On the other side, chief executive officer of Impermium Mark Risher said, “Social spam can be a lot more effective than e-mail spam. The bad guys are taking to this with great abandon”. According to him, spammers create as many as 40 percent of the accounts on social-media sites. About 8 percent of messages sent via social pages are spam. In addition, spammers use the sharing features on social sites to spread their messages. While clicking on a spammer’s link, it may ask you to “like” or “share” a page, or to allow an app to gain access to your profile.

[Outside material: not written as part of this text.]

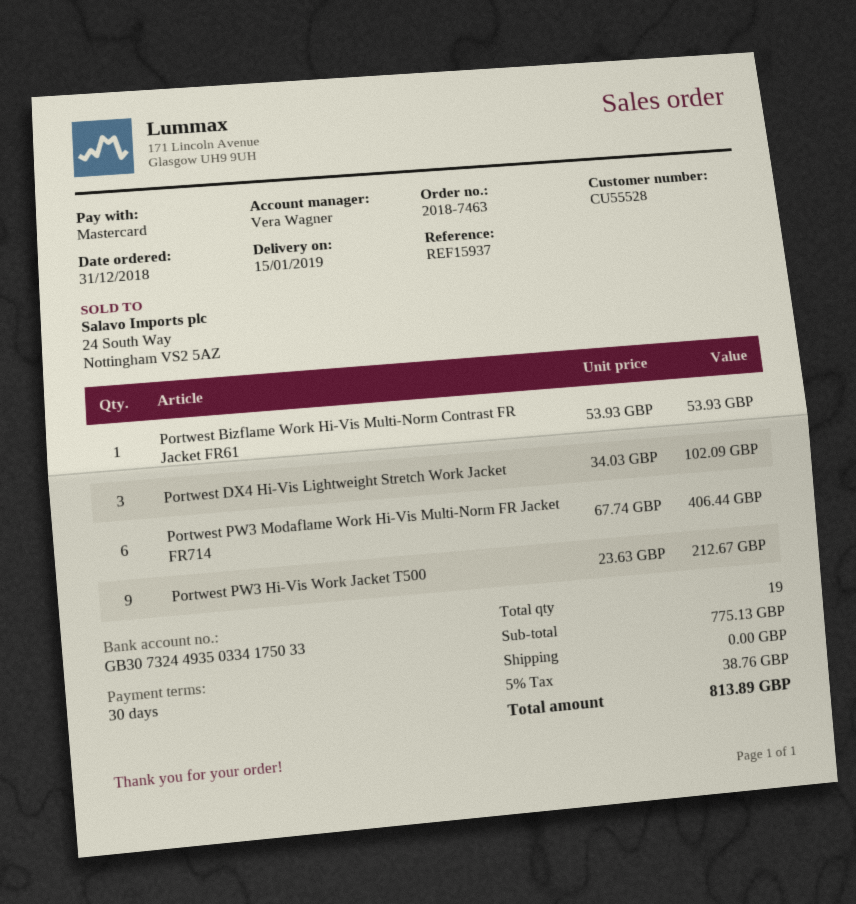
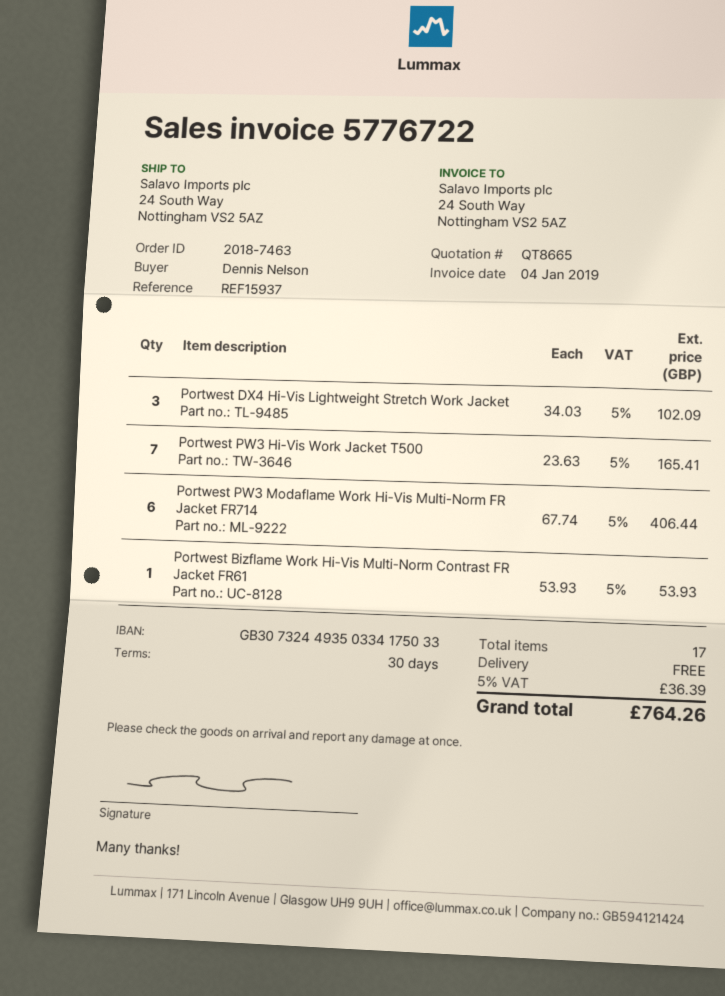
Portwest PW3 Hi-Vis Work Jacket T500: 9 x 23.63 = 212.67 -> 7 x 23.63 = 165.41
total quantity: 19 -> 17
tax: 5% = 38.76 -> 5% = 36.39
total: 813.89 -> 764.26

It is true that social media sites are often poorly equipped to deal with such influx. To protect their sites from spammers, Facebook and Twitter hired programmers and security specialists. In January, Facebook sued advertising network Adscend Media because of sending unsolicited messages to Facebook users. By clicking on a link provided by the spammer, some users had done unwittingly “likejacking.” At least 280,214 users were tricked into interacting with spam. About 80 percent of Adscend’s monthly revenue of $1.2 million came from Facebook scams.
Another social networking site Twitter last month sued spam software makers Skootle and JL4 Web Solutions and official staffs. The company mentioned that they were responsible for spam that resulted in some users canceling accounts. But, Skootle denied the wrongdoing. JL4 hasn’t responded yet to the complaint.